Тихий дом - Элеонора Пахомова
Шрифт:
Интервал:
Закладка:
Я ненормальная, потому что сломанная, испорченная, не такая, каким задуман полноценный человек. Эти чертовы половины, из которых я состою (одна мамина, другая папина), похоже, никогда уже не приживутся во мне. Наоборот, чем дальше – тем больше я чувствую, что не только они отторгают друг друга, но я отторгаю их. Так, наверное, портятся иногда яблоки, начиная загнивать в самой сердцевине и долго не меняясь внешне, пока процесс разложения не доберется из недр до самой кожуры. А стоит взять такое, с виду нормальное еще яблоко в руку, и оно сложится в ладони, провалится стенками внутрь, выдав свою внутреннюю трухлявость. Со мной, похоже, что-то вроде этого. Все внутри меня изъедено болью, как червями, и мой внешний вид теперь предупреждает – лучше меня не трогать. Потому что внутри меня совсем не то, что должно быть. В этом и есть мое главное отличие от других: они внутри целые, а я – нет, и окружающий мир своим цельным нутром они чувствуют совсем не так, как я своим изломанным. В этот вечер, на тусе у Топора, мне в очередной раз довелось убедиться в этом.

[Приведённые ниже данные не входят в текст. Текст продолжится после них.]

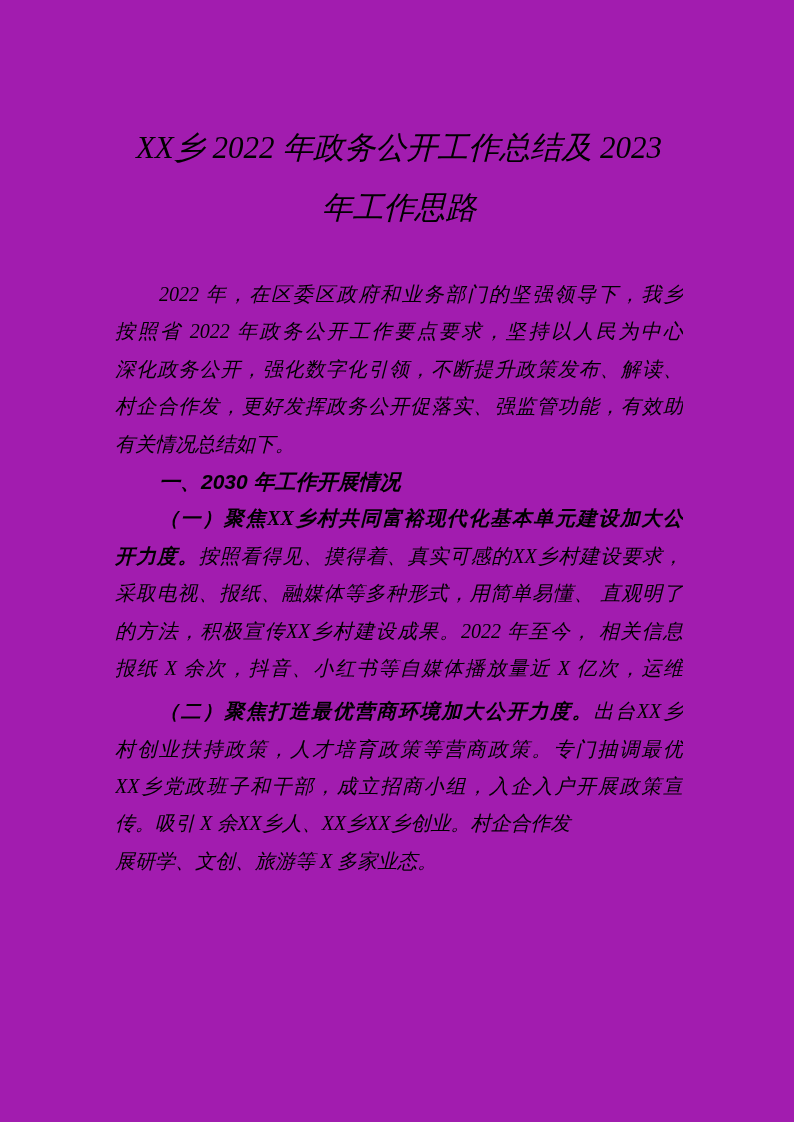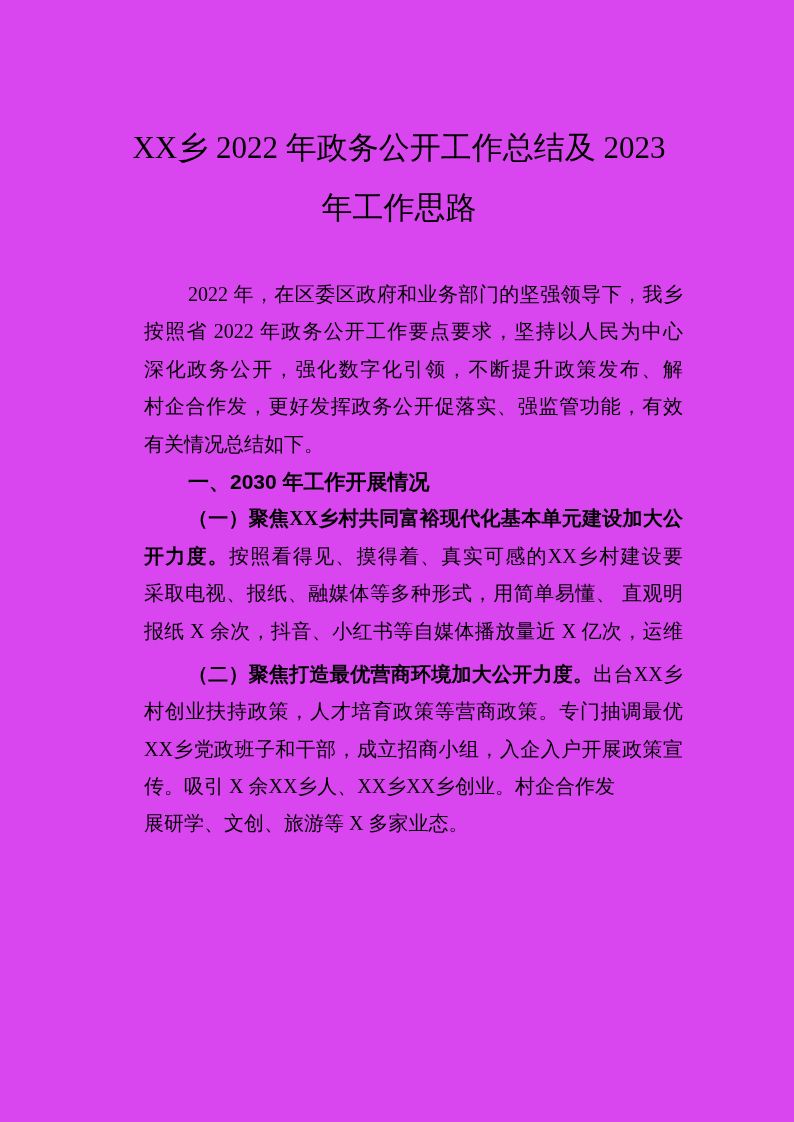--- a/index.html
+++ b/index.html
@@ -46,7 +46,7 @@
 </head>
 <body>
 
-<div class="page" style="background: #d946ef; color: rgb(0, 0, 0);">
+<div class="page" style="background: #a21caf; color: rgb(0, 0, 0); font-style: italic;">
   <div class="title-block">
       <div class="title-line">XX乡 2022 年政务公开工作总结及 2023</div>
       <div class="title-line">年工作思路</div>

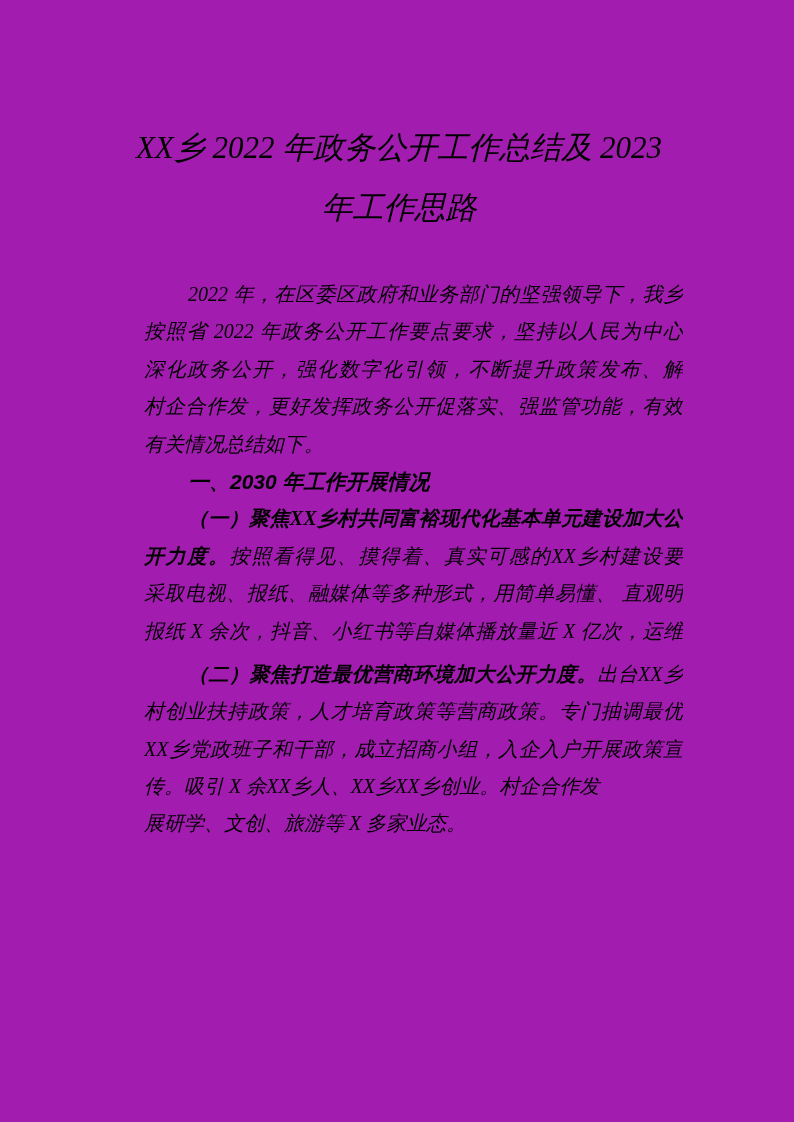--- a/index.html
+++ b/index.html
@@ -22,7 +22,7 @@
     font-weight: 400;
     white-space: nowrap;
   }
-  .body-block { margin-top: 38px; margin-left: 29px; }
+  .body-block { margin-top: 38px; }
   .line {
     font-size: 20px;
     line-height: 37.4px;

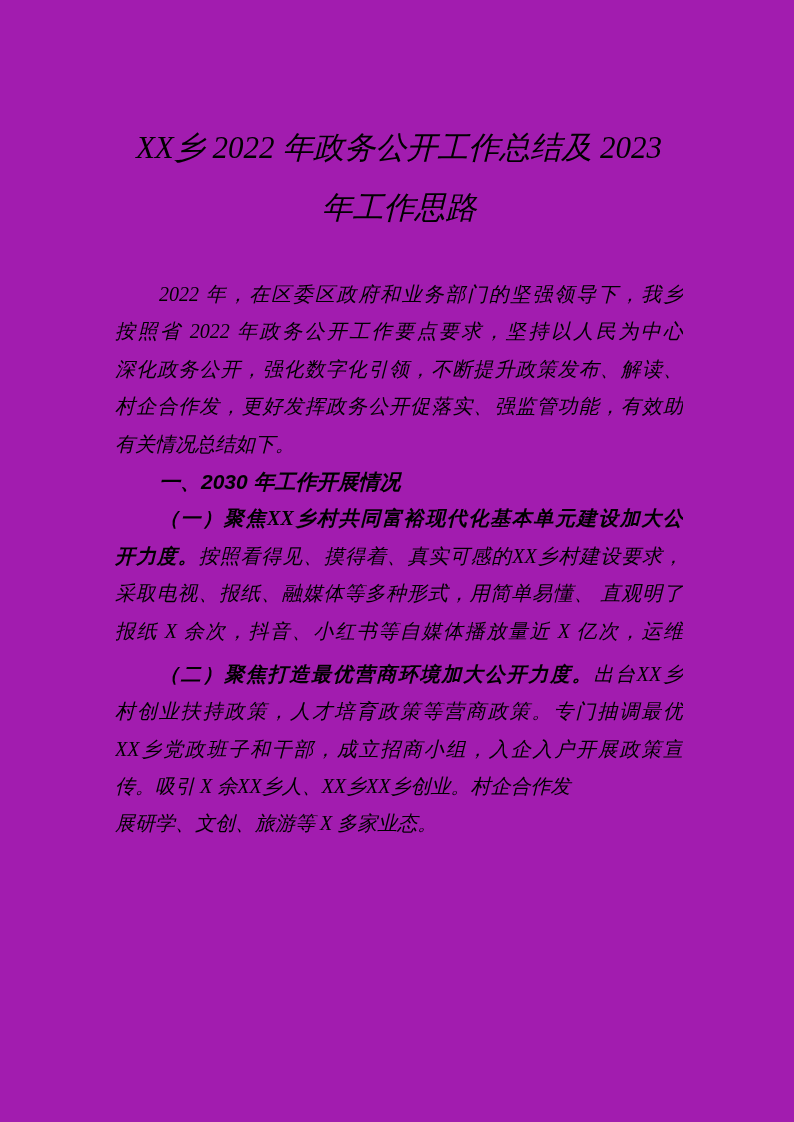--- a/index.html
+++ b/index.html
@@ -61,6 +61,7 @@
       <div class="line indent justify"><span class="seg bold">（一）聚焦XX乡村共同富裕现代化基本单元建设加大公</span></div>
       <div class="line justify"><span class="seg bold">开力度。</span><span class="seg">按照看得见、摸得着、真实可感的XX乡村建设要求，</span></div>
       <div class="line justify"><span class="seg">采取电视、报纸、融媒体等多种形式，用简单易懂、 直观明了</span></div>
+      <div class="line justify"><span class="seg">的方法，积极宣传XX乡村建设成果。2022 年至今， 相关信息</span></div>
       <div class="line justify"><span class="seg">报纸 X 余次，抖音、小红书等自媒体播放量近 X 亿次，运维</span></div>
       <div class="line indent justify extra-gap"><span class="seg bold">（二）聚焦打造最优营商环境加大公开力度。</span><span class="seg">出台XX乡</span></div>
       <div class="line justify"><span class="seg">村创业扶持政策，人才培育政策等营商政策。专门抽调最优</span></div>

Хотя я знала, на что шла, соглашаясь с Катей, все равно в процессе сто раз пожалела, что подписалась. Дома у Топора я заняла позицию, с которой удобно за всеми наблюдать, но быть при этом в стороне от происходящего. Таким местом оказался подоконник, широкий как скамья, совсем не такой, как в нашей хлипкой квартирке. На этом подоконнике я, наверное, была похожа на нахохленную птицу, которая не может сорваться с места и улететь, потому что у нее подбито крыло. Ну и плевать. Как бы нелепо я ни выглядела, а все равно не смогла бы органично влиться в эту компанию. У Кати тоже не слишком-то получалось сойти за свою. Среди них она казалась отбившейся от стада овечкой, пытающейся примерить на себя волчью шкуру, которая добавляла ее виду не строгости, а нелепости. И ее Пете, так же как и всегда, не было до нее ровным счетом никакого дела. Но Катя все же упорно и самоотверженно пыталась приобщиться к веселью, а я даже пробовать не стала. Зачем стараться, делать вид, что тебе весело, когда на самом деле это не так? Даже если я обману их, то уж себя-то вряд ли.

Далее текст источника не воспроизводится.